Знакомству Русского читателя с произведениями Руссо предшествовало увлечение Вольтером и даже крайностями вольтерьянства. Вольтер — символ отрицания существующей аксиологической системы, прежде всего религиозных ценностей, а, следовательно, и опирающихся на них моральных императивов. В области религии Вольтер выступает как символ вольнодумства и даже атеизма. В нравственной области вольтеровская мораль сближается с нравственными построениями «разумного эгоизма» французских материалистов, причем зачастую принцип «разумного эгоизма» вульгаризируется, в духе подчинения всего в мире игре эгоистических интересов. Мир представляется бессмыслицей, лишенной цели, человеческое общество построено на столкновении эгоизмов.

В массовом общественном сознании такое вольтерьянство зачастую имело весьма опосредованное отношение к Вольтеру. Как отмечал Д. И. Фонвизин, «Я знаю, что Вольтер развратил множество молодых людей в Европе; однако верьте мне, что для развращения юношества нет нужды ни в Вольтеровом уме, ни в его дарованиях. Граф, у которого вы обедали, сделал в России не меньше разврату Вольтерова, имев голову довольно ограниченную» [1]. Однако настроение тотального цинизма и скептицизма не могло быть продолжительным. Неизбежно маятник должен был качнуться в другую сторону, и достаточно часто бывший вольнодумец, безбожник и вольтерьянец возвращался к традиционным религиозным и моральным ценностям. Однако происходит и более сложный процесс — более глубокое восприятие идей французского Просвещения во всей их противоречивости. И здесь значительную роль играет восприятие идей Руссо. Примером может служить Д. И. Фонвизин.

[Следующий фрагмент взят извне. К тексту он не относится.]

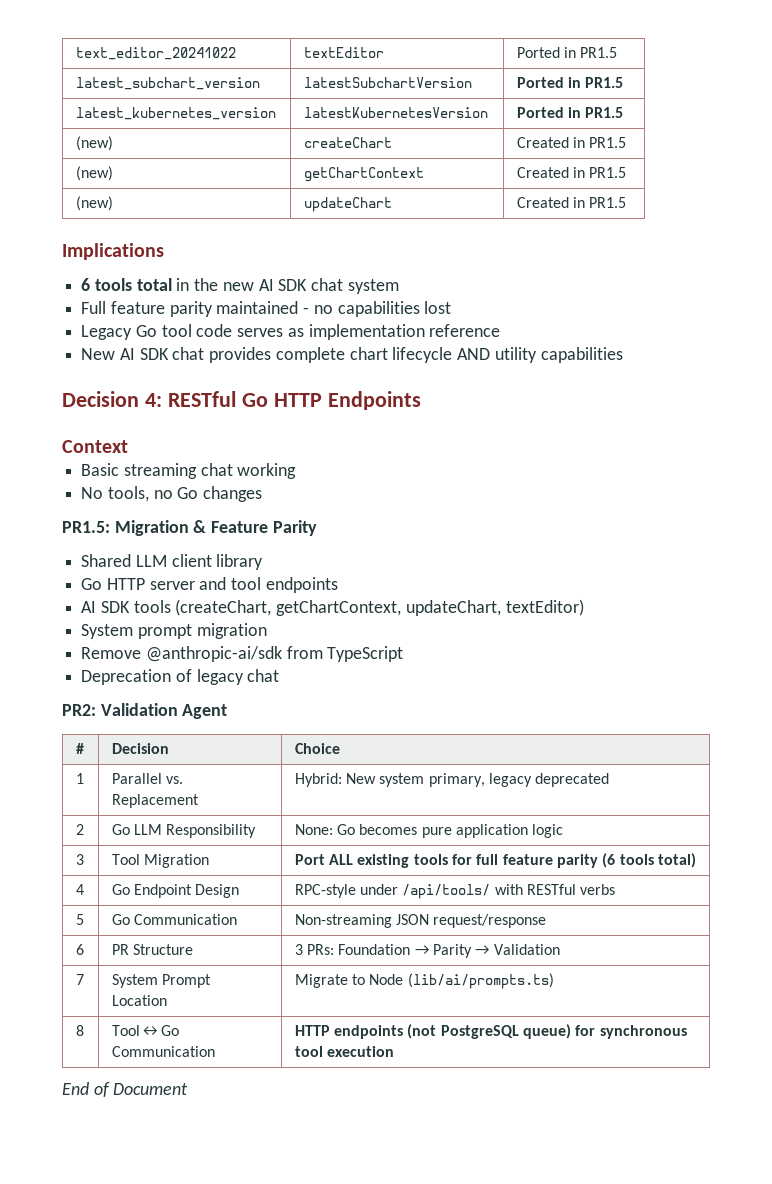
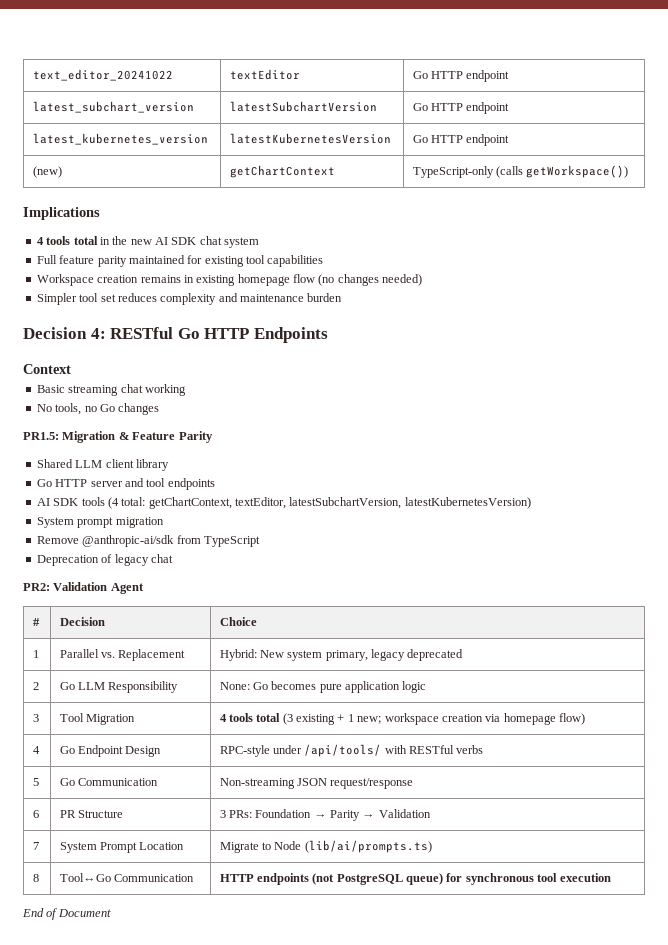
- text_editor_20241022 | textEditor | Ported in PR1.5
+ text_editor_20241022 | textEditor | Go HTTP endpoint
- latest_subchart_version | latestSubchartVersion | Ported in PR1.5
+ latest_subchart_version | latestSubchartVersion | Go HTTP endpoint
- latest_kubernetes_version | latestKubernetesVersion | Ported in PR1.5
- (new) | createChart | Created in PR1.5
- (new) | getChartContext | Created in PR1.5
- (new) | updateChart | Created in PR1.5
+ latest_kubernetes_version | latestKubernetesVersion | Go HTTP endpoint
+ (new) | getChartContext | TypeScript-only (calls getWorkspace())
- 6 tools total in the new AI SDK chat system
+ 4 tools total in the new AI SDK chat system
- Full feature parity maintained - no capabilities lost
- Legacy Go tool code serves as implementation reference
- New AI SDK chat provides complete chart lifecycle AND utility capabilities
+ Full feature parity maintained for existing tool capabilities
+ Workspace creation remains in existing homepage flow (no changes needed)
+ Simpler tool set reduces complexity and maintenance burden
- AI SDK tools (createChart, getChartContext, updateChart, textEditor)
+ AI SDK tools (4 total: getChartContext, textEditor, latestSubchartVersion, latestKubernetesVersion)
- 3 | Tool Migration | Port ALL existing tools for full feature parity (6 tools total)
+ 3 | Tool Migration | 4 tools total (3 existing + 1 new; workspace creation via homepage flow)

«Чистосердечном признании в делах моих и помышлениях» осуждает свое увлечение Вольтером. В тоже время он чрезвычайно высоко оценивает «Исповедь» Руссо, называя ее подвигом. Однако «Чистосердечное признание» близко не столько к «Исповеди» Руссо, сколько к «Исповеди» Августина с его признанием изначальной испорченности и греховности человеческой природы, характерным для традиционной христианской, в том числе православной, точки зрения. Для Фонвизина, в отличие от деклараций Руссо, человеческая природа греховна и иррациональна. И в тоже время (здесь сказывается влияние Руссо) Фонвизин признает доброту и неиспорченность своего сердца, в его религиозных воззрениях видно влияние «религии сердца» Руссо, однако Фонвизин воспринимает те аспекты «религии сердца», которые близки к традиционно христианской точке зрения. Подобная оценка природы человека как греховной, оценка страстей как источников испорченности человека была широко распространена и влияла на восприятие и усвоение идей Руссо. Мыслители делают акцент на близких к этому мироощущению положениях «женевского гражданина».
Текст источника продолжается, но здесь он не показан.